____ Data supplied

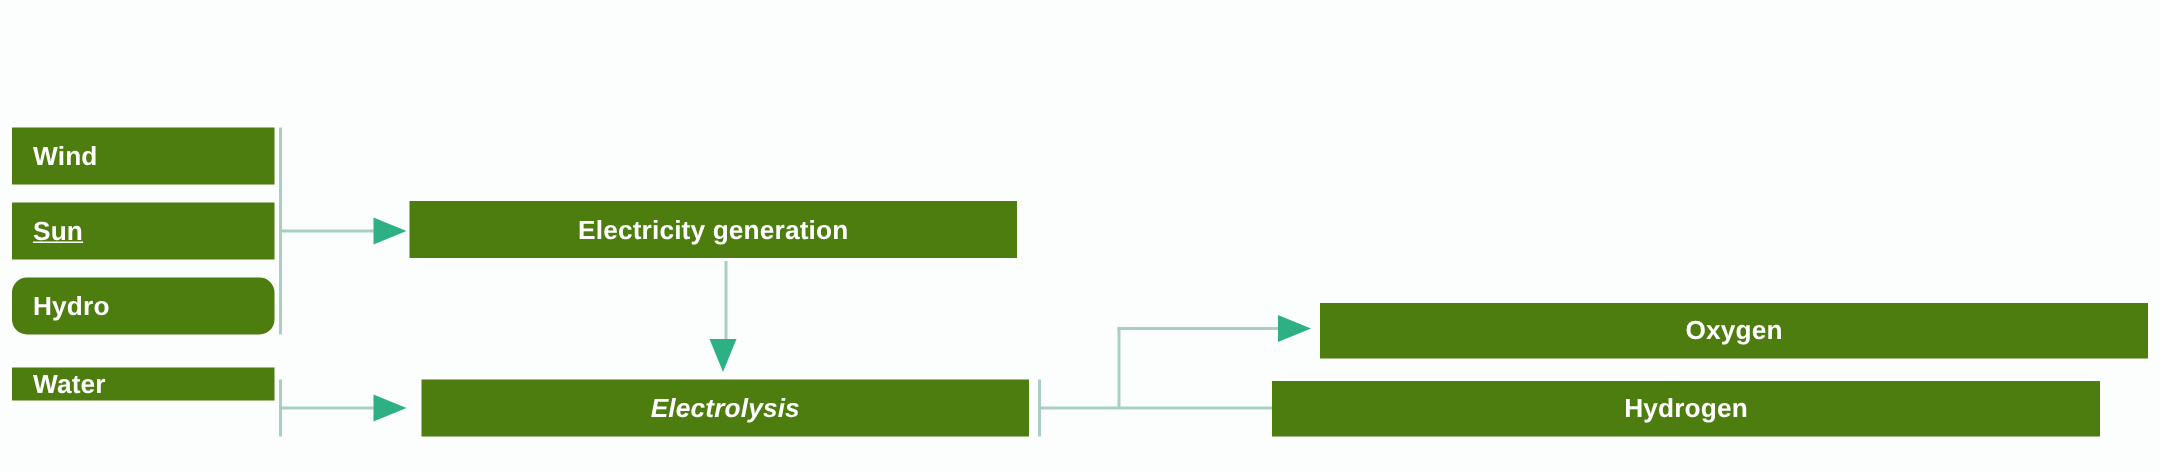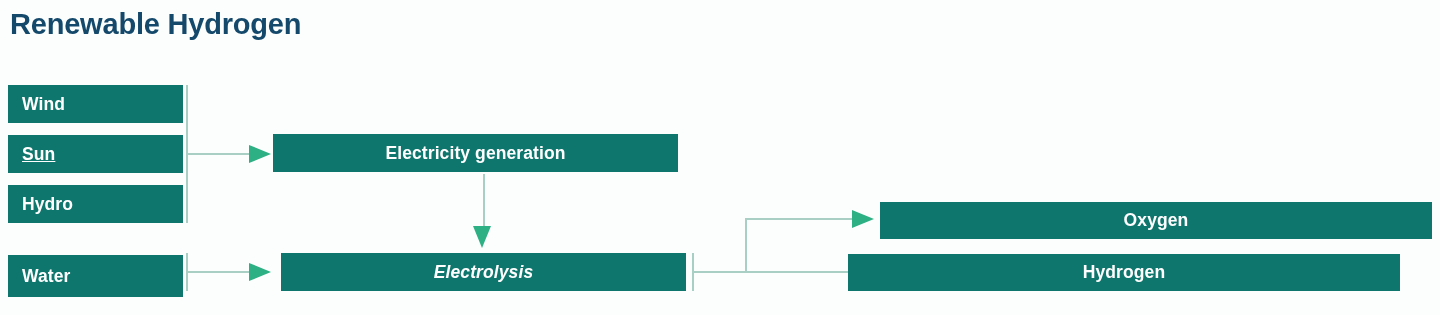"Renewable Hydrogen" div.title { html: <div>Renewable Hydrogen</div> -> none }
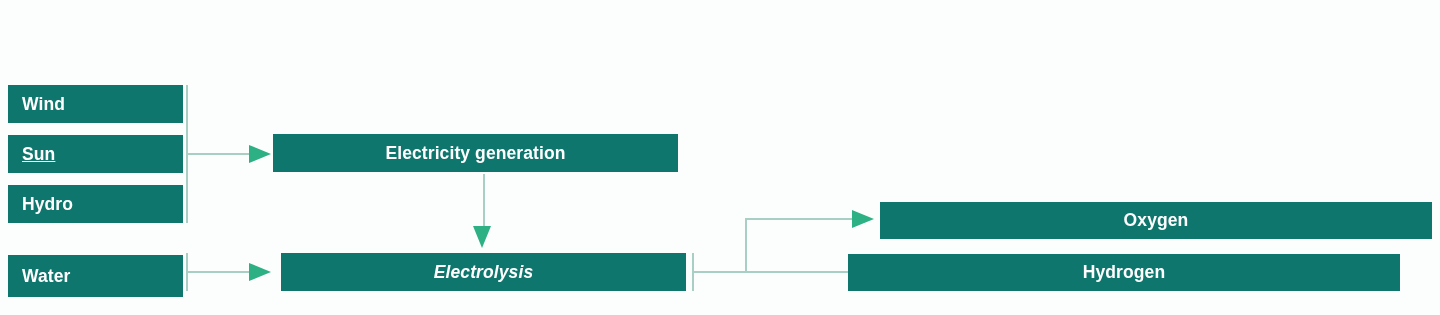"Wind" .node { background: #0f766e -> #4d7c0f }
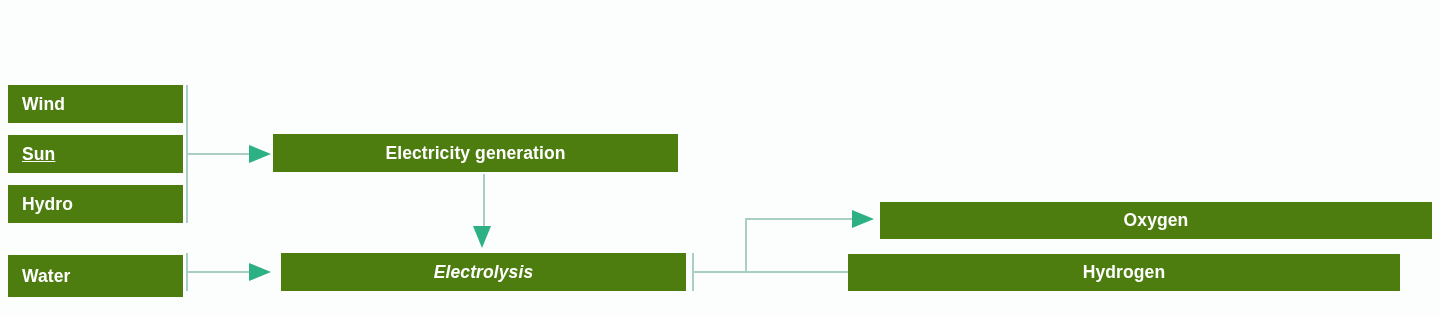"Hydro" .node-hydro { border-radius: none -> 10px }
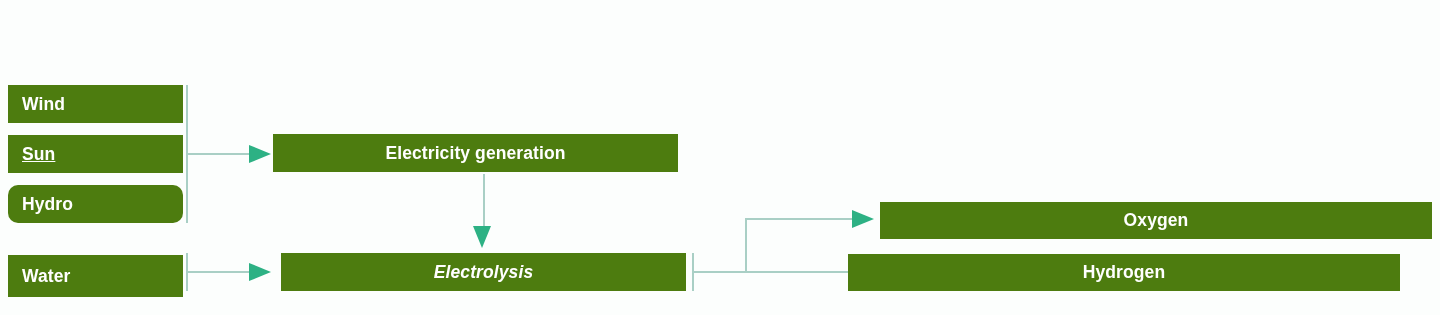"Water" .node-water { height: 42px -> 22px; top: 255px -> 245px }
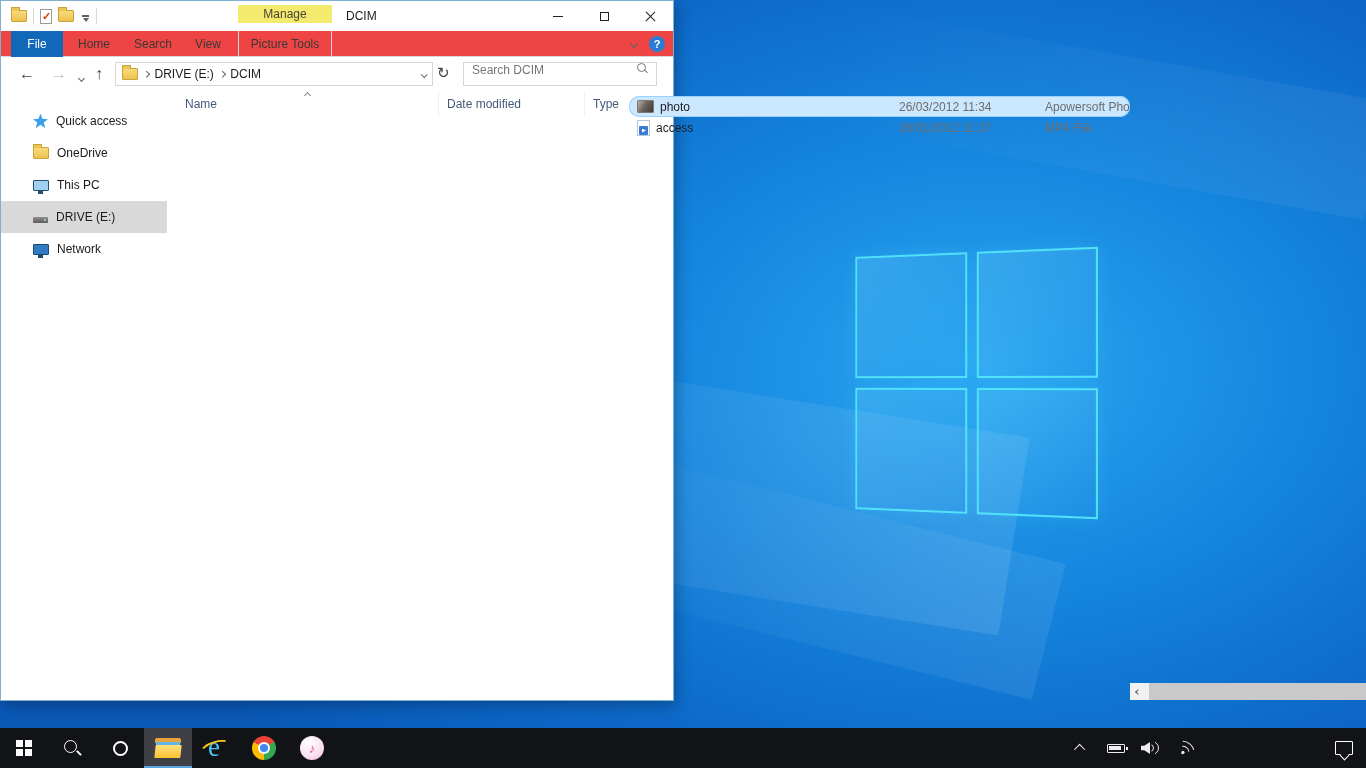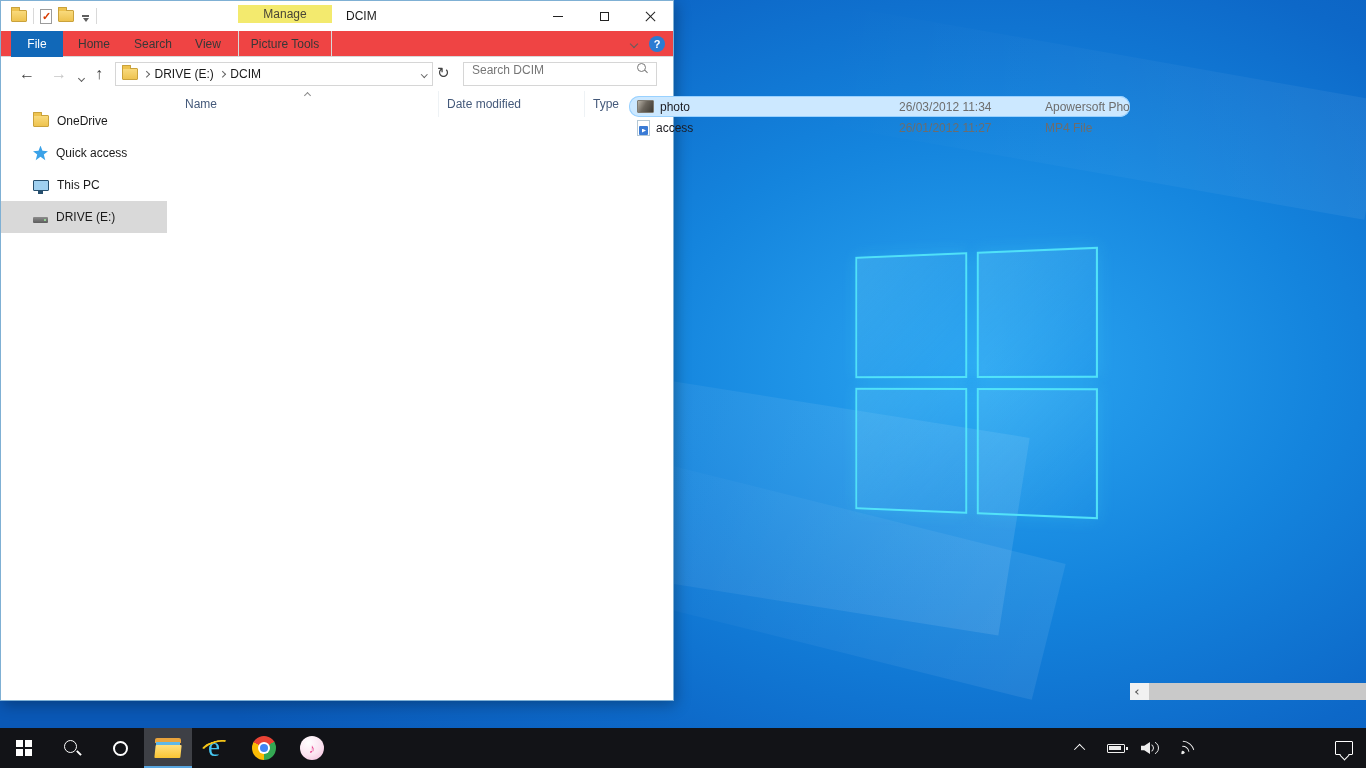"OneDrive" div.side-item { order: before "Quick access" -> after "Quick access" }
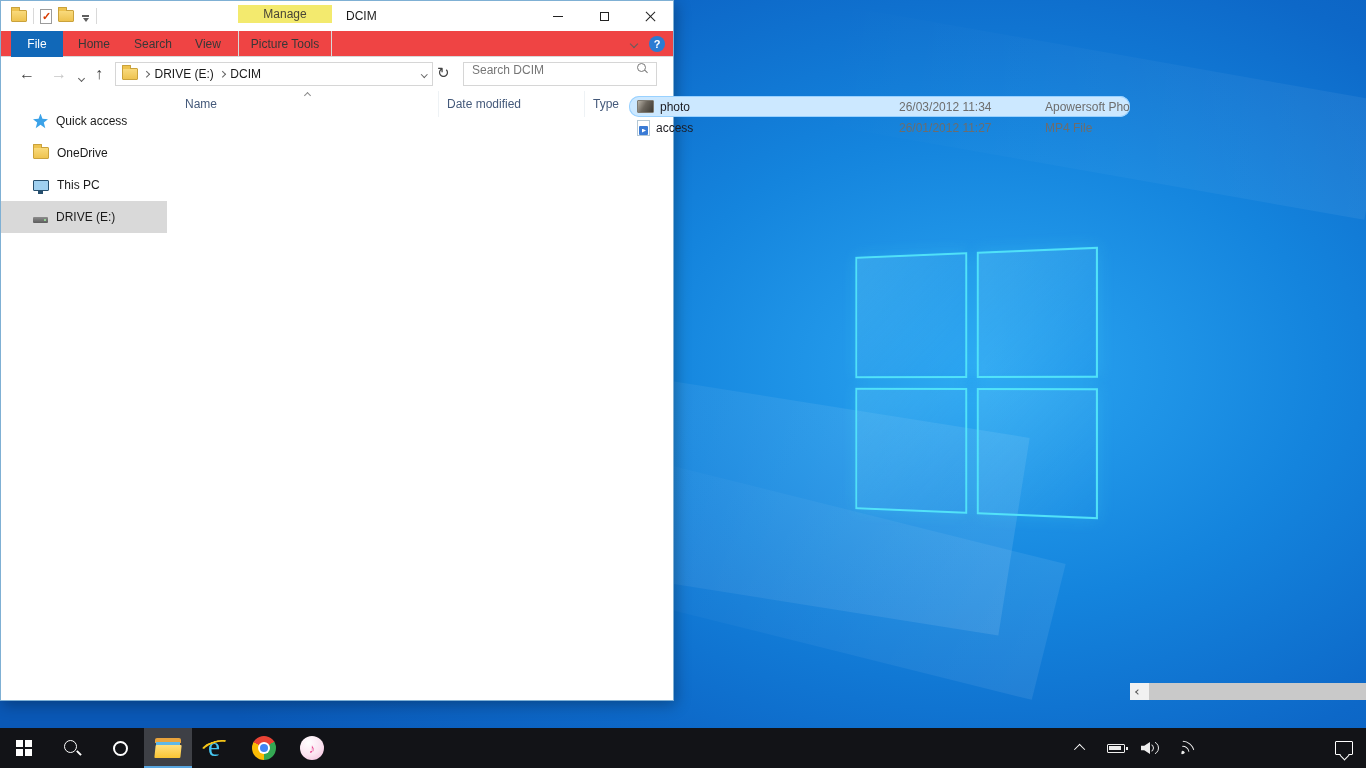"Network" div.side-item { html: none -> <div> <span></span> <span>Network</span> </div> }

________

* [Your objective]: Reproduce every record in full. Leave out the images.

* [Response for this exercise]:
"Renewable Hydrogen" div.title { html: <div>Renewable Hydrogen</div> -> none }
"Wind" .node { background: #0f766e -> #4d7c0f }
"Hydro" .node-hydro { border-radius: none -> 10px }
"Water" .node-water { height: 42px -> 22px; top: 255px -> 245px }
"OneDrive" div.side-item { order: before "Quick access" -> after "Quick access" }
"Network" div.side-item { html: none -> <div> <span></span> <span>Network</span> </div> }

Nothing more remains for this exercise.